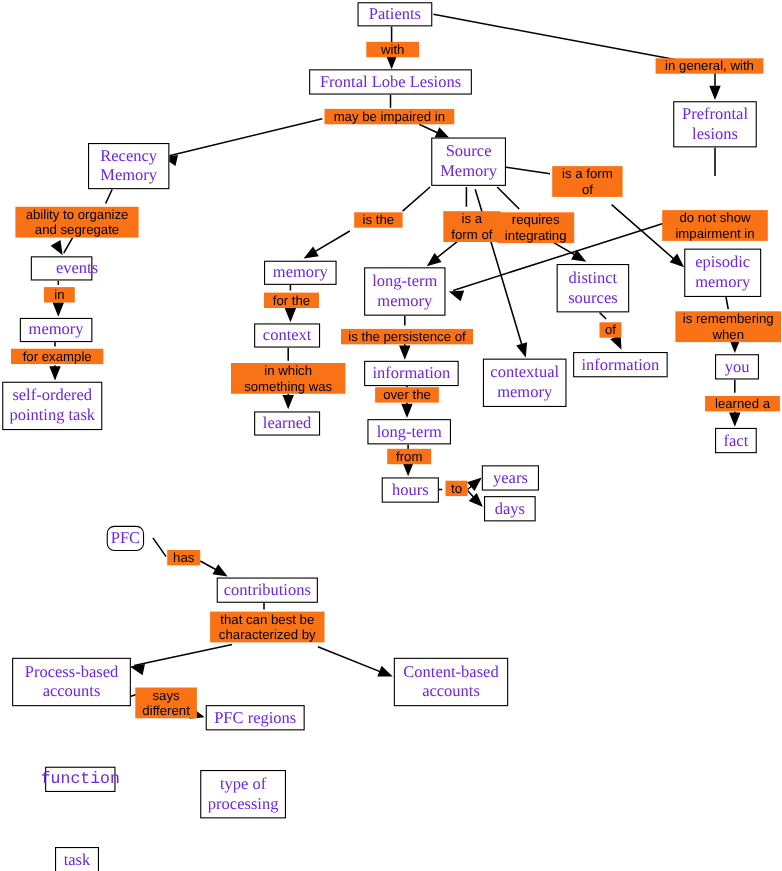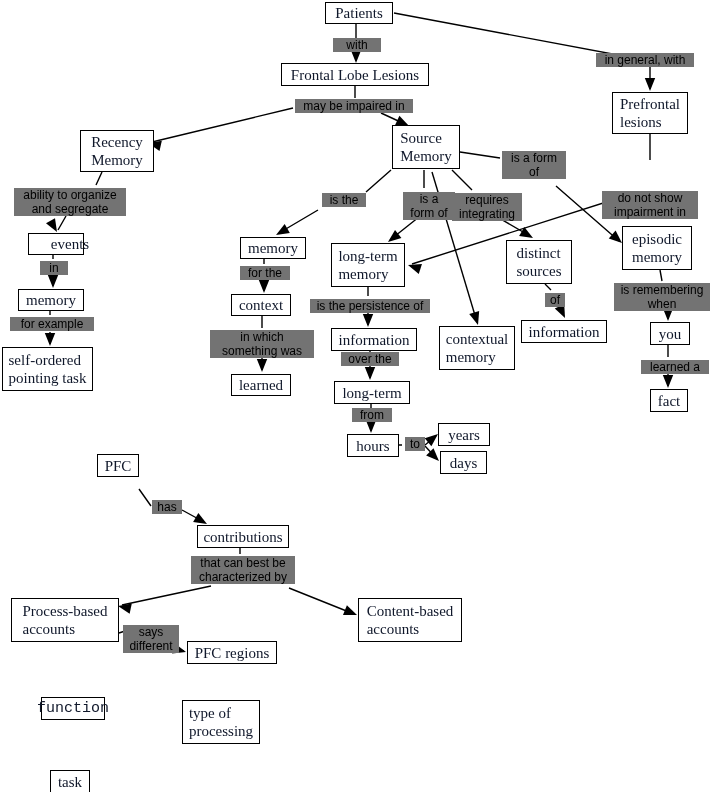--- a/index.html
+++ b/index.html
@@ -31,8 +31,8 @@
     font-family: "Liberation Serif", serif;
     font-size: 15px;
     line-height: 18px;
-    color: #0f172a;
-    text-align: left;
+    color: #6d28d9;
+    text-align: center;
     display: flex;
     align-items: center;
     justify-content: center;

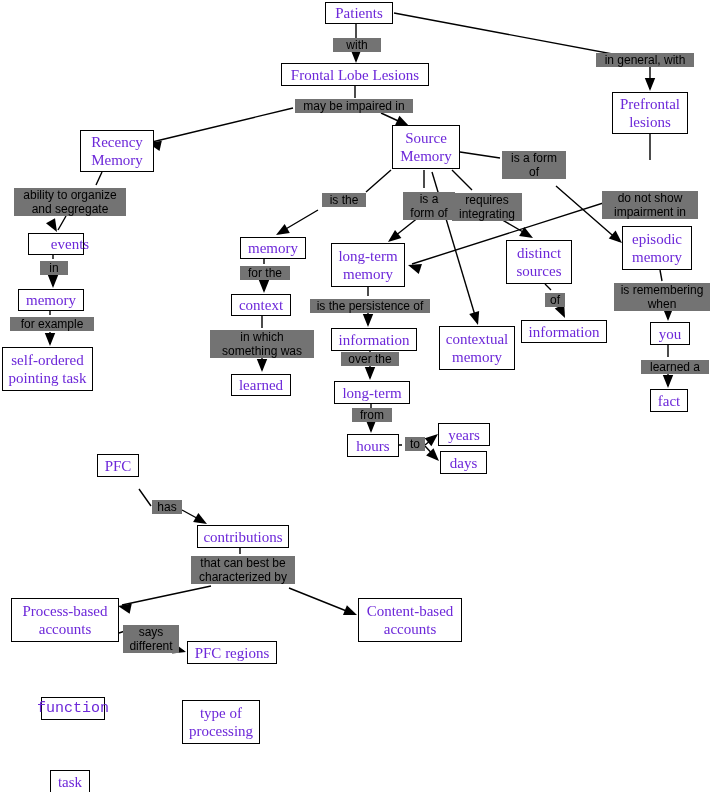--- a/index.html
+++ b/index.html
@@ -48,7 +48,7 @@
     color: #000000;
     text-align: center;
     white-space: pre-line;
-    background: #737373;
+    background: #f97316;
     z-index: 2;
   }
 </style>

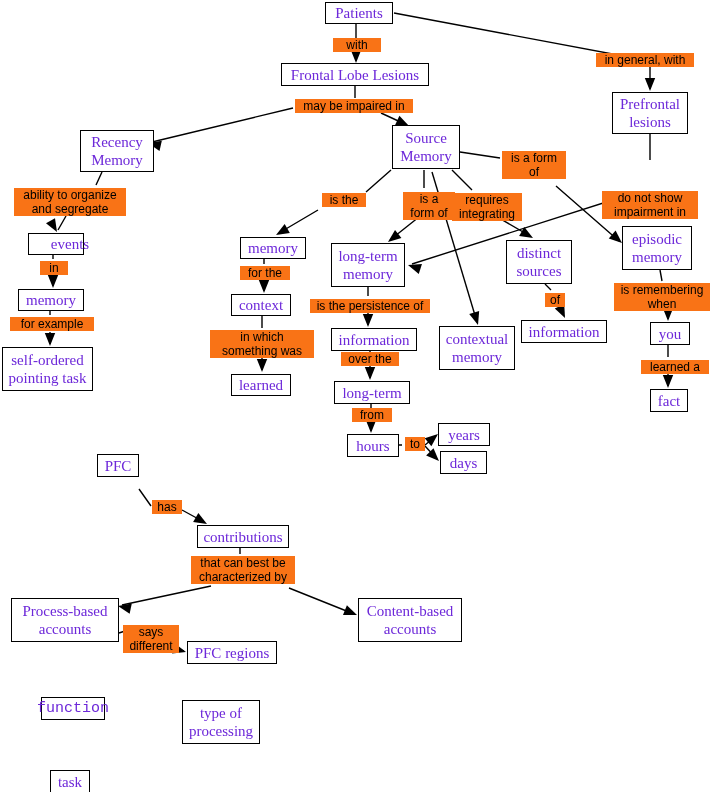--- a/index.html
+++ b/index.html
@@ -229,7 +229,7 @@
 memory</div>
     <div class="node" style="left: 650px; top: 322px; width: 40px; height: 23px;">you</div>
     <div class="node" style="left: 650px; top: 389px; width: 38px; height: 23px;">fact</div>
-    <div class="node" style="left: 97px; top: 454px; width: 42px; height: 23px;">PFC</div>
+    <div class="node" style="left: 97px; top: 478px; width: 34px; height: 23px; border-radius: 7px;">PFC</div>
     <div class="node" style="left: 197px; top: 525px; width: 92px; height: 23px;">contributions</div>
     <div class="node" style="left: 11px; top: 598px; width: 108px; height: 44px;">Process-based
 accounts</div>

• • • • •

#### REQUIREMENT
Where a record holds a picture, leave the picture out and restate the rest word for word.

#### SOLUTION TO THE PROBLEM
--- a/index.html
+++ b/index.html
@@ -31,8 +31,8 @@
     font-family: "Liberation Serif", serif;
     font-size: 15px;
     line-height: 18px;
-    color: #0f172a;
-    text-align: left;
+    color: #6d28d9;
+    text-align: center;
     display: flex;
     align-items: center;
     justify-content: center;

--- a/index.html
+++ b/index.html
@@ -48,7 +48,7 @@
     color: #000000;
     text-align: center;
     white-space: pre-line;
-    background: #737373;
+    background: #f97316;
     z-index: 2;
   }
 </style>

--- a/index.html
+++ b/index.html
@@ -229,7 +229,7 @@
 memory</div>
     <div class="node" style="left: 650px; top: 322px; width: 40px; height: 23px;">you</div>
     <div class="node" style="left: 650px; top: 389px; width: 38px; height: 23px;">fact</div>
-    <div class="node" style="left: 97px; top: 454px; width: 42px; height: 23px;">PFC</div>
+    <div class="node" style="left: 97px; top: 478px; width: 34px; height: 23px; border-radius: 7px;">PFC</div>
     <div class="node" style="left: 197px; top: 525px; width: 92px; height: 23px;">contributions</div>
     <div class="node" style="left: 11px; top: 598px; width: 108px; height: 44px;">Process-based
 accounts</div>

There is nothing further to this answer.